Exercise requirements >>
Please repeat, exactly and without pictures, the lines of the entries below that run from the one containing "text: 50 ->" through the one containing "text: 70 ->".

Data in this exercise >>
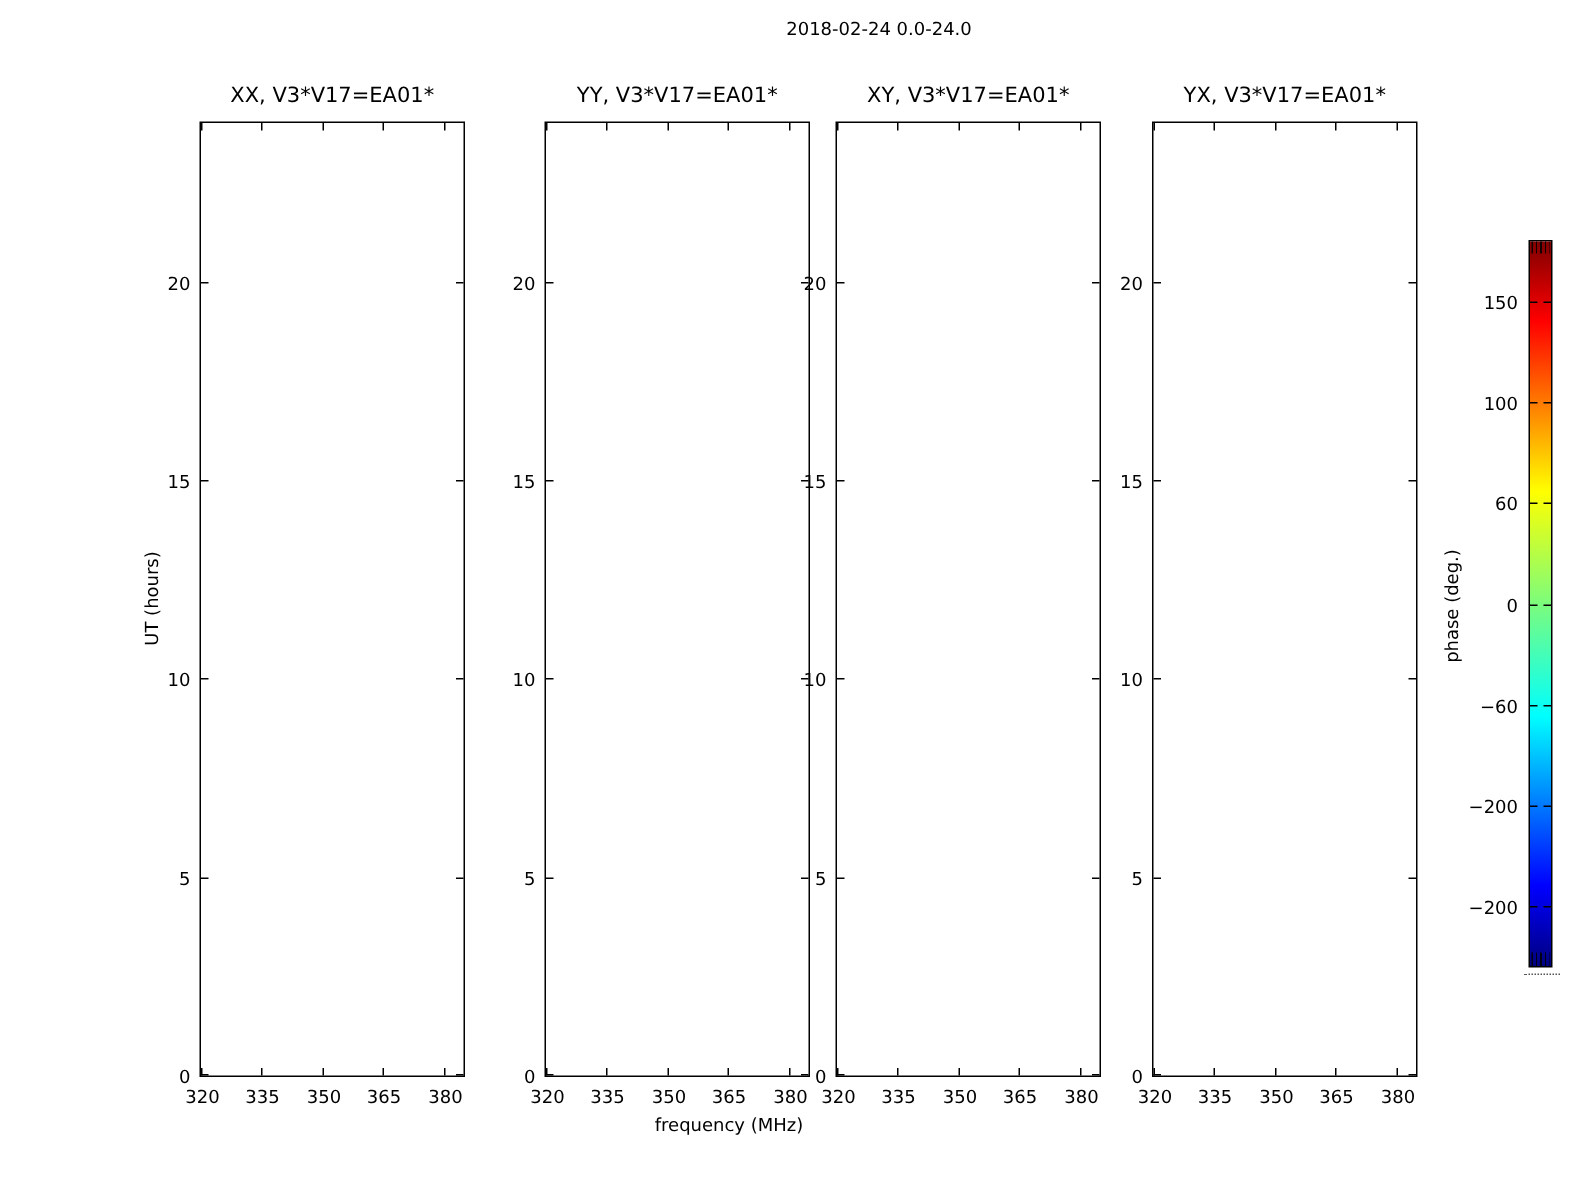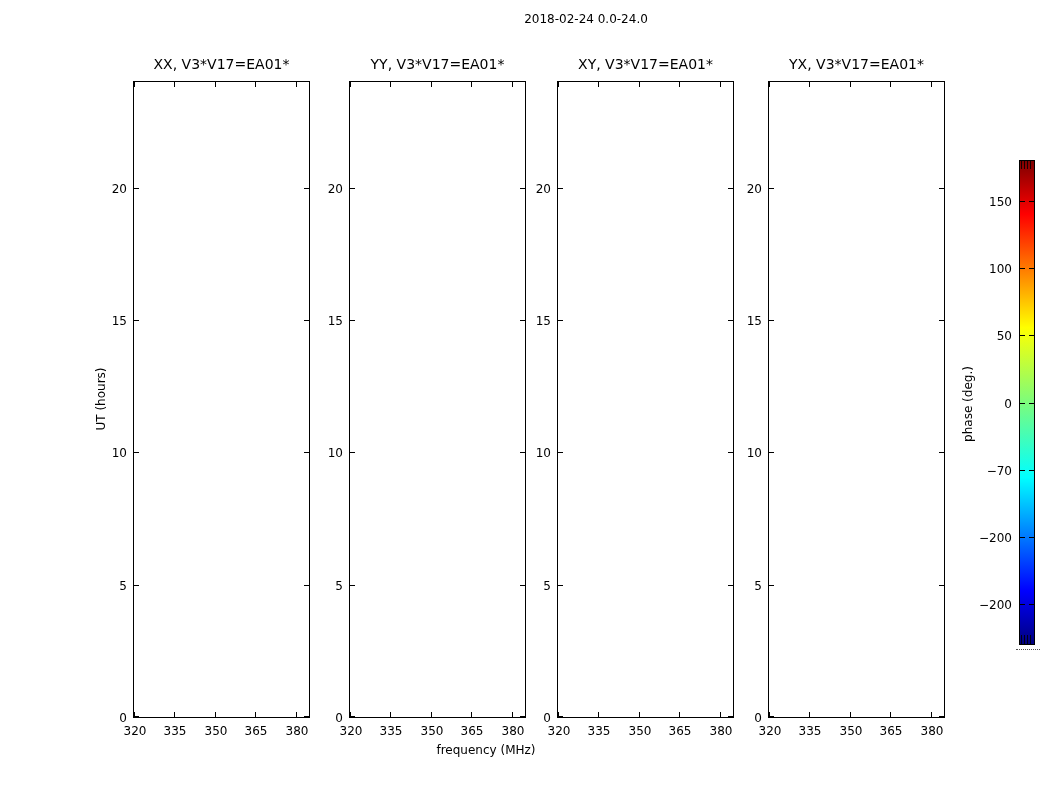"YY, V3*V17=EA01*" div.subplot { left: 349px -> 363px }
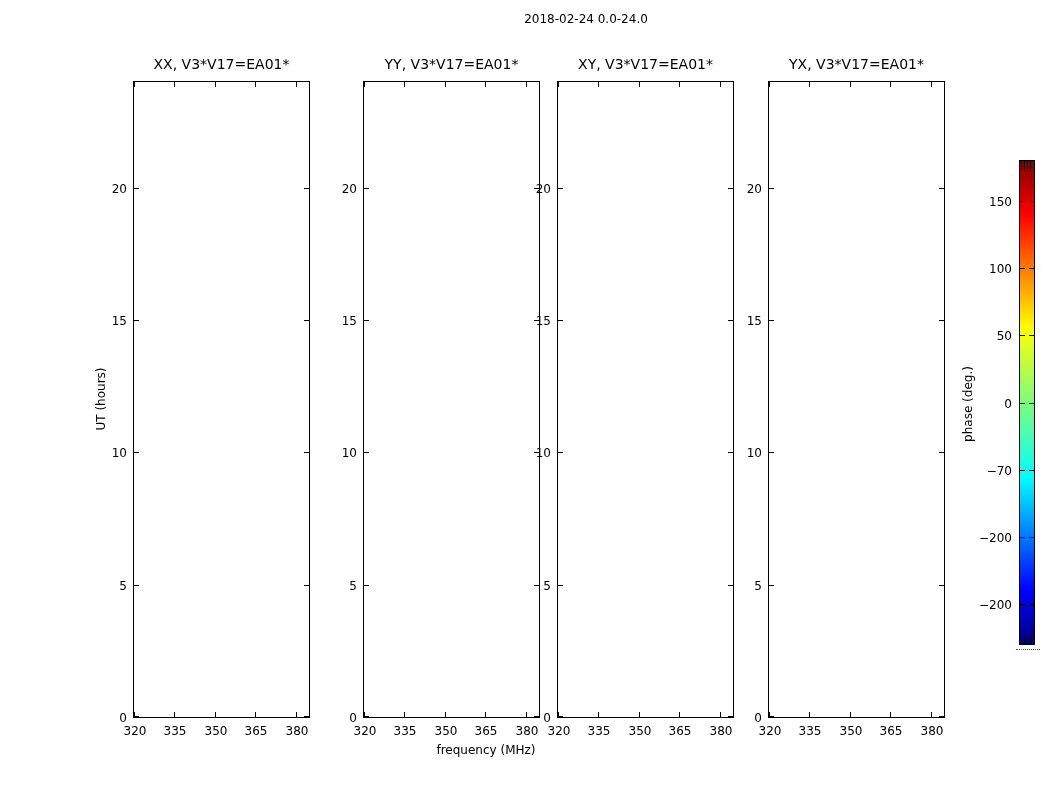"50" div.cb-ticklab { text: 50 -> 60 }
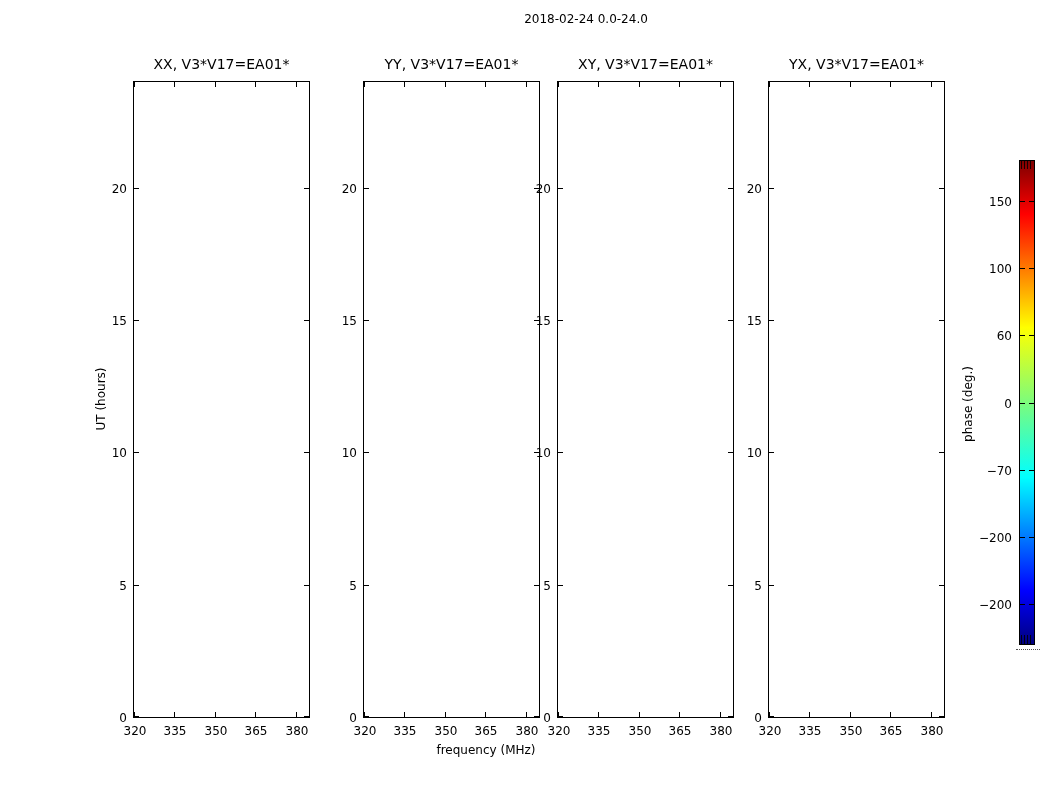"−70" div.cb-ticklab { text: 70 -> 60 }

---

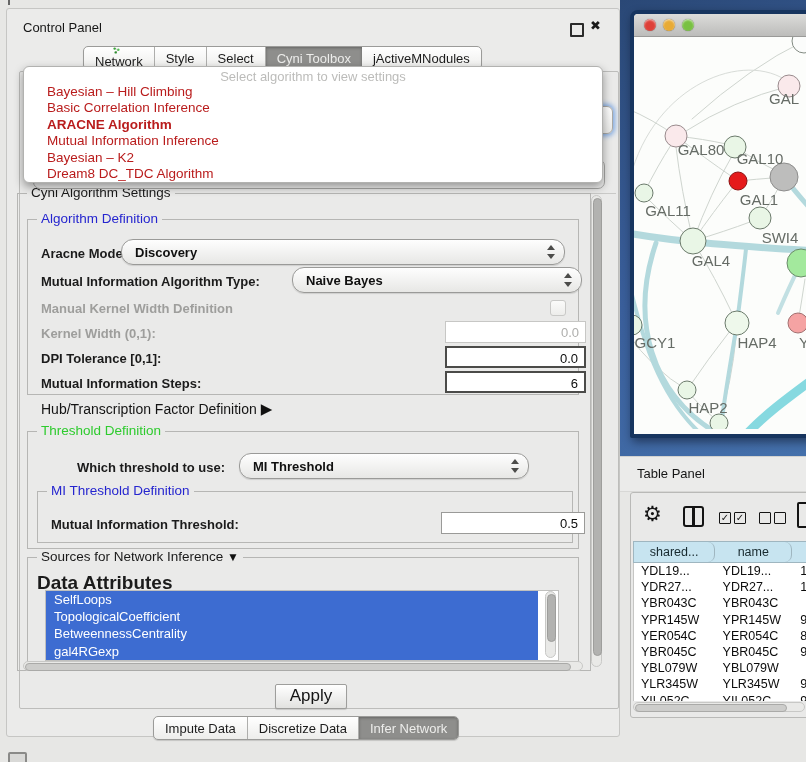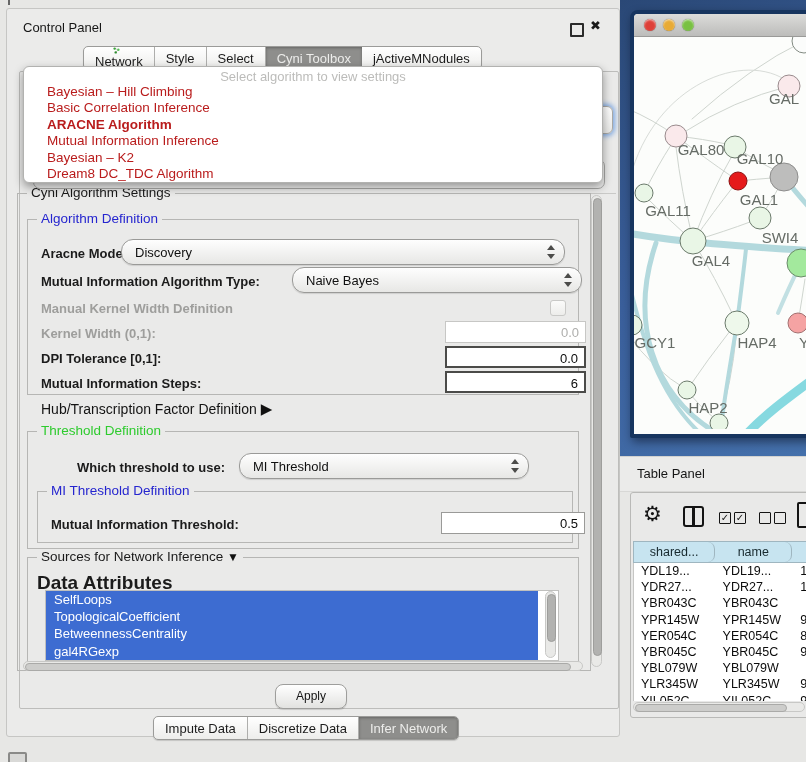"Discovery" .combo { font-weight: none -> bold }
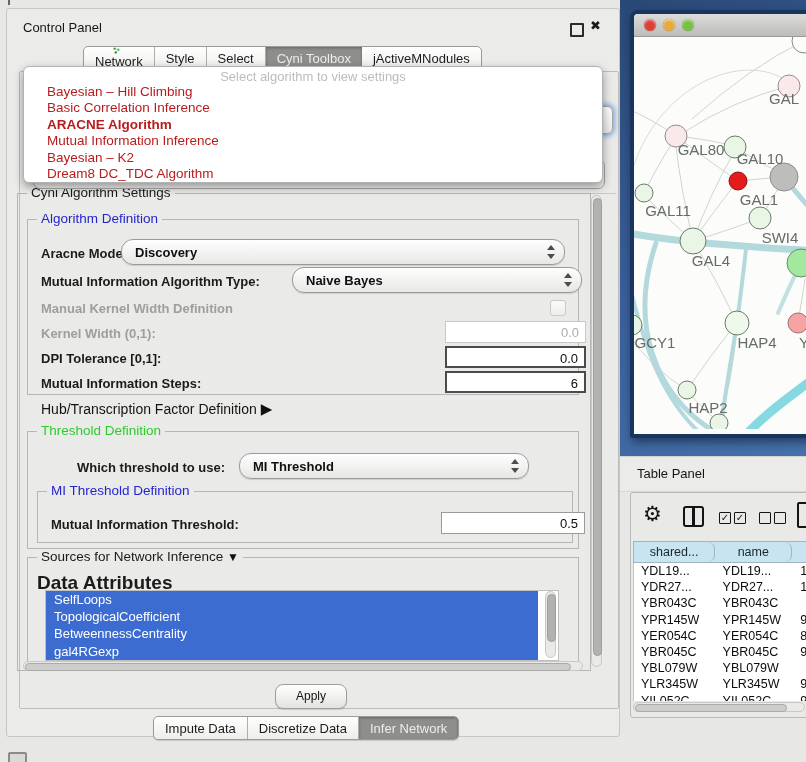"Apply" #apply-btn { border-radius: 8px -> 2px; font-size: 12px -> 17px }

Solution >>
"50" div.cb-ticklab { text: 50 -> 60 }
"−70" div.cb-ticklab { text: 70 -> 60 }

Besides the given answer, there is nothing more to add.